(Record excerpts Opens)
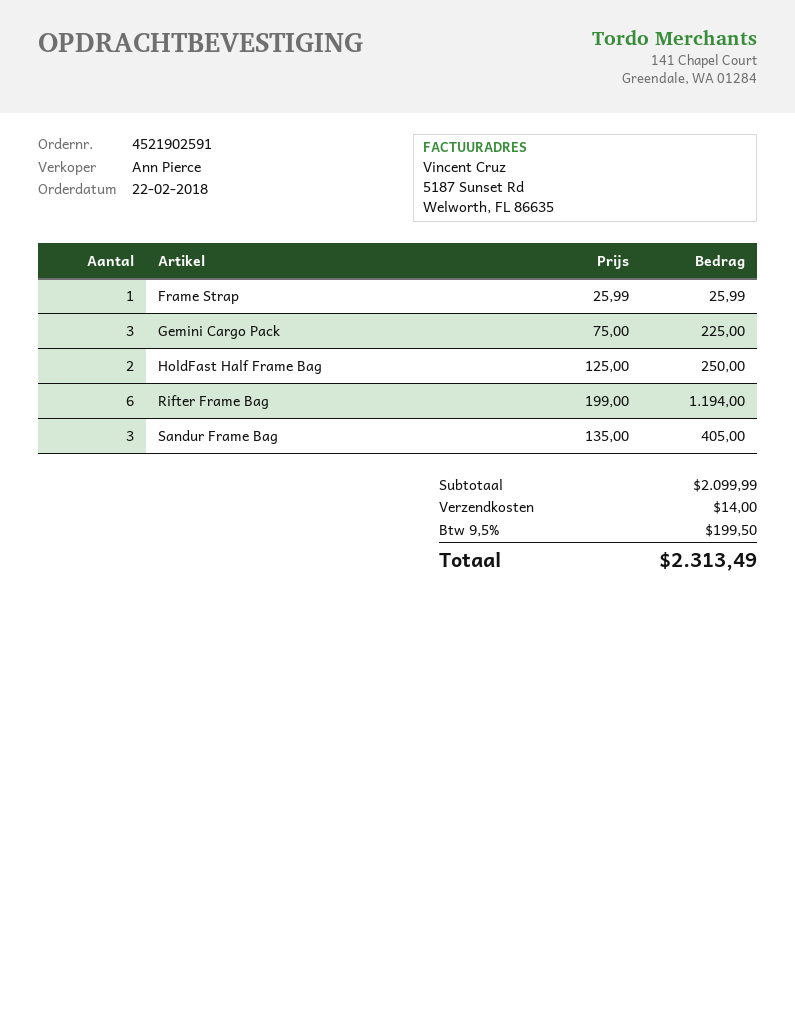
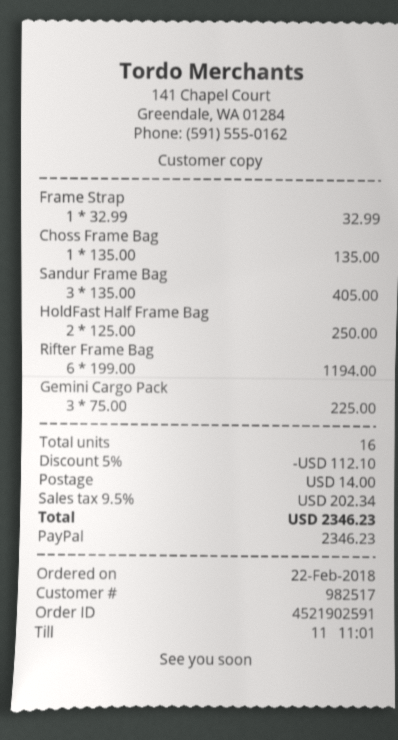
Frame Strap: 1 x 25.99 = 25.99 -> 1 x 32.99 = 32.99
Choss Frame Bag: none -> 1 x 135.00 = 135.00
discount: none -> 5% = 112.10
tax: 9.5% = 199.50 -> 9.5% = 202.34
total: 2313.49 -> 2346.23

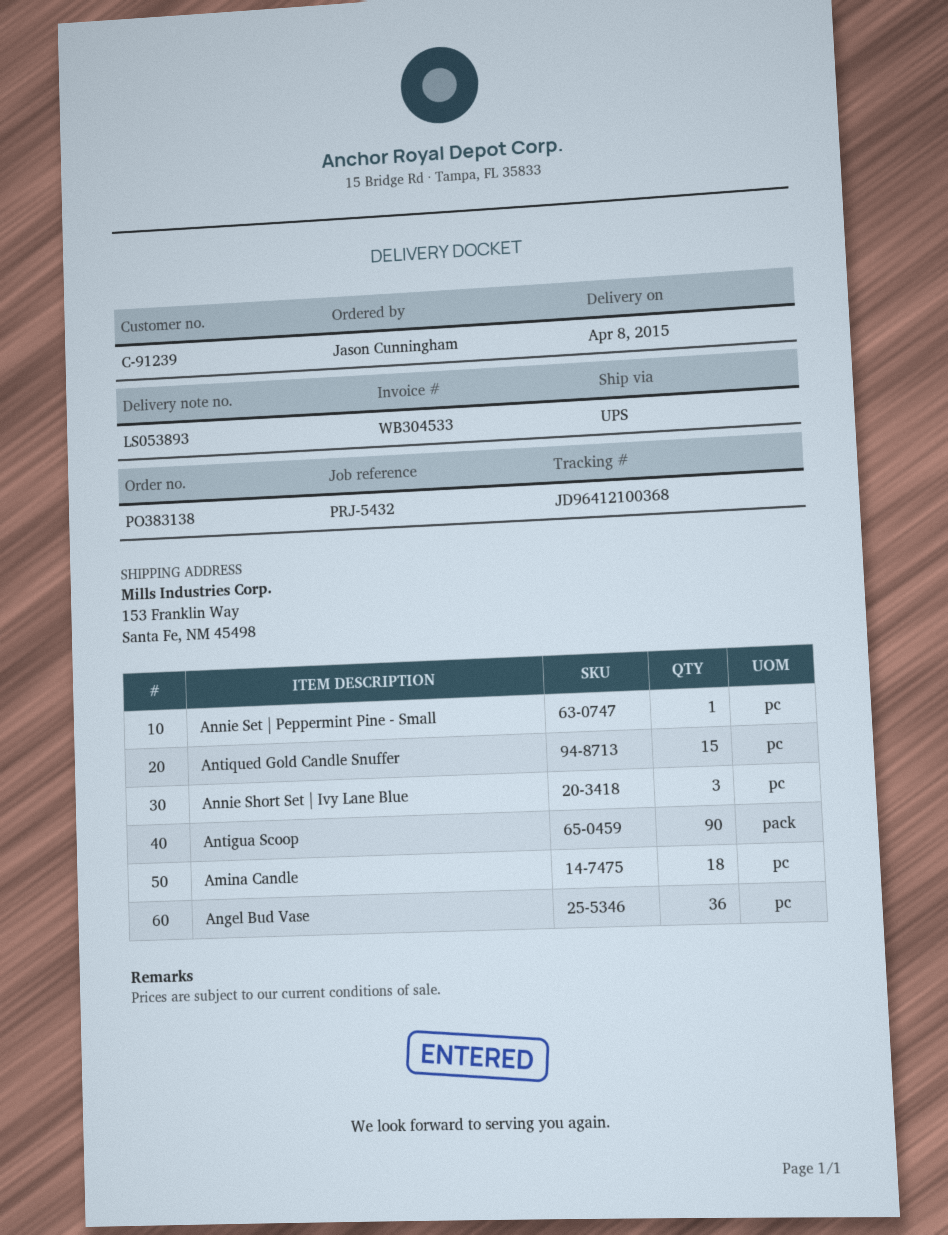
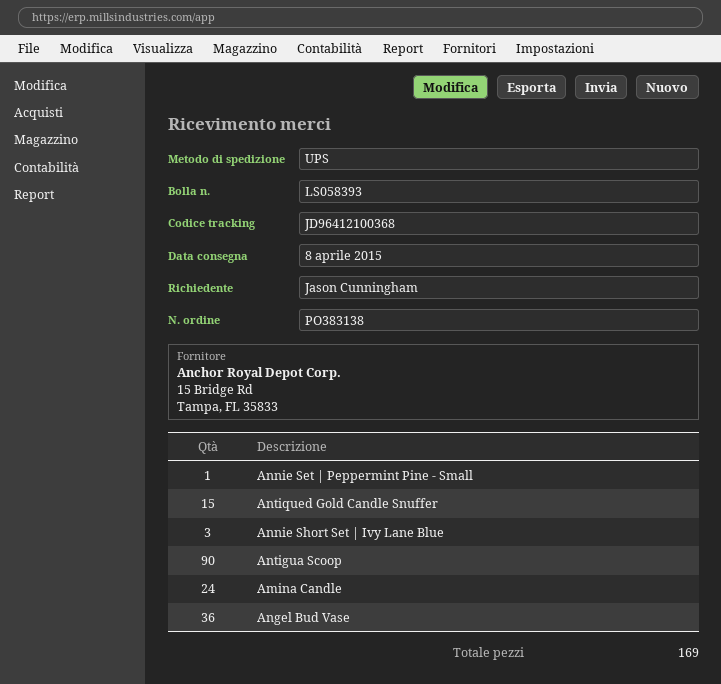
delivery note number: LS053893 -> LS058393
Amina Candle: 18 -> 24

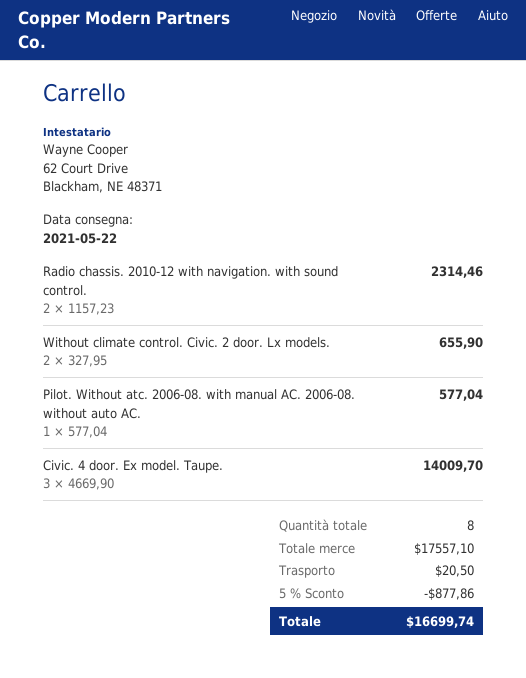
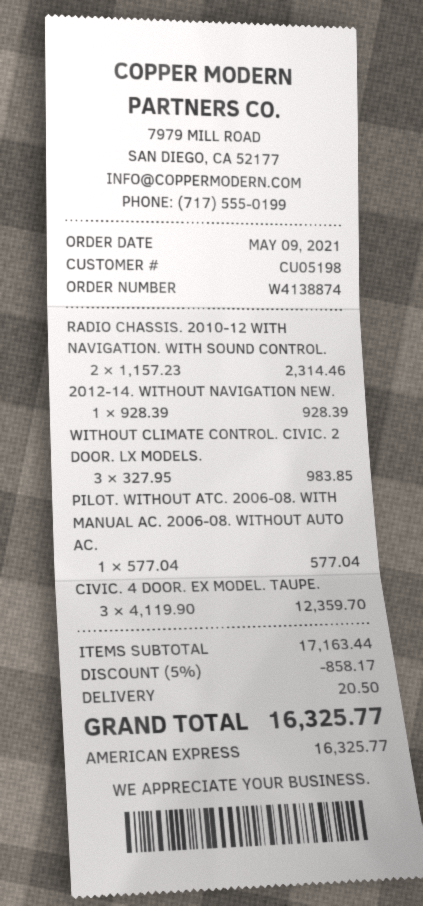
Without climate control. Civic. 2 door. Lx models.: 2 x 327.95 = 655.90 -> 3 x 327.95 = 983.85
Civic. 4 door. Ex model. Taupe.: 3 x 4669.90 = 14009.70 -> 3 x 4119.90 = 12359.70
2012-14. WITHOUT NAVIGATION NEW.: none -> 1 x 928.39 = 928.39
subtotal: 17557.10 -> 17163.44
discount: 5% = 877.86 -> 5% = 858.17
total: 16699.74 -> 16325.77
(Record excerpts Closes)
### Problem description
The line containing "Civic. 4 door." marks the end: copy exactly every line from the start of the records up to and including it, leaving out the pictures.

### Your response
Frame Strap: 1 x 25.99 = 25.99 -> 1 x 32.99 = 32.99
Choss Frame Bag: none -> 1 x 135.00 = 135.00
discount: none -> 5% = 112.10
tax: 9.5% = 199.50 -> 9.5% = 202.34
total: 2313.49 -> 2346.23

delivery note number: LS053893 -> LS058393
Amina Candle: 18 -> 24

Without climate control. Civic. 2 door. Lx models.: 2 x 327.95 = 655.90 -> 3 x 327.95 = 983.85
Civic. 4 door. Ex model. Taupe.: 3 x 4669.90 = 14009.70 -> 3 x 4119.90 = 12359.70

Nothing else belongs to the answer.